Chapter Twenty-One

With Thanksgiving three days away, Merritt and Whit were on a roll. They had recently passed the halfway point of the novel—they

were deep within the murky middle, the part every writer hated, and they were stomping through it like fearless, well-seasoned

explorers intuiting the proper paths to take. They had crafted a comfortable, habitual world for themselves, communicating

often through looks and hmms and glances at the clock. Merritt started bringing new teas for them to try, and she had left one of her sweatshirts hanging

on the coatrack for days when the house felt drafty.
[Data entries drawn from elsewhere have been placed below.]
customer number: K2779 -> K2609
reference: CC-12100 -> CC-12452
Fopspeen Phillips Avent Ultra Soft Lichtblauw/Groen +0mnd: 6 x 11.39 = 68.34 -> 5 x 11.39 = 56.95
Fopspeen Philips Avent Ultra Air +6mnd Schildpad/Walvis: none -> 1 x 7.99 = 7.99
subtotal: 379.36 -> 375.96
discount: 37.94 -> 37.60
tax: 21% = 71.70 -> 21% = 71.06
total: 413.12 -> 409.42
She had a favorite mug and a favorite blanket; the chair nearest the

fire was hers in the early hours of their work, and the spot on the rug in the patch of sun was where she moved as dinnertime

approached. Annie, now on break from school, would swan in and out of the living room, “bothering” Merritt, who loved it.

She would talk with the eight-year-old about books and TV shows and what she wanted for Christmas.
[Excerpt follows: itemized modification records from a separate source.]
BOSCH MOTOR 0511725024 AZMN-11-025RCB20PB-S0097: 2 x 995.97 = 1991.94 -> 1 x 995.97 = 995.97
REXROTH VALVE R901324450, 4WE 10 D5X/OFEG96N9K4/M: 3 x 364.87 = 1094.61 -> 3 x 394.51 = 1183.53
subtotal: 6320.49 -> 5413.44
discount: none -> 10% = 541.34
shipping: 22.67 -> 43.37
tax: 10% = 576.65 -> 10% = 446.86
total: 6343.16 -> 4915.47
Merritt was really happy. Scrolling on her phone from the cracked red leather chair during a break at the bookstore, she was

thinking about just how happy she was: the kind of state, she would later think, virtually guaranteed to result in bad news.

Thus, the text from Bebe shouldn’t have come as a shock, though of course it did. Things like this were impossible to take

in stride.

Forwarded you an email you need to see, Bebe wrote. I didn’t respond, and as far as I know, no one else did either. The faculty have asked us not to. Call me if you want to talk.

Merritt’s stomach looped itself into a Mobius strip as she navigated to her email and opened the top forwarded message.

To Whom It May Concern:

My name is Ian Hoult. You may have read some of my books—at least I hope you have! (If not, they are available for purchase

at this link.)

I’m currently writing a story for The Atlantic about Graydon Lyons and his latest book, Serious Games.

For this piece, an investigation of the rumors that the work is a roman à clef or something similar, I’m trawling the depths for any true-to-life details that might grant me the clef to this roman.

I write this with an e-wink and an e-nudge, but I’m sure you’ll understand the obstacles I face. People are often reticent

to speak up about a beloved mentor or to speculate about the meaning of a work of literature. As such, I am reaching out to ask that question burning in each of our minds: What’s the true story of Graydon Lyons? What is he really like? What’s fiction? What’s fact?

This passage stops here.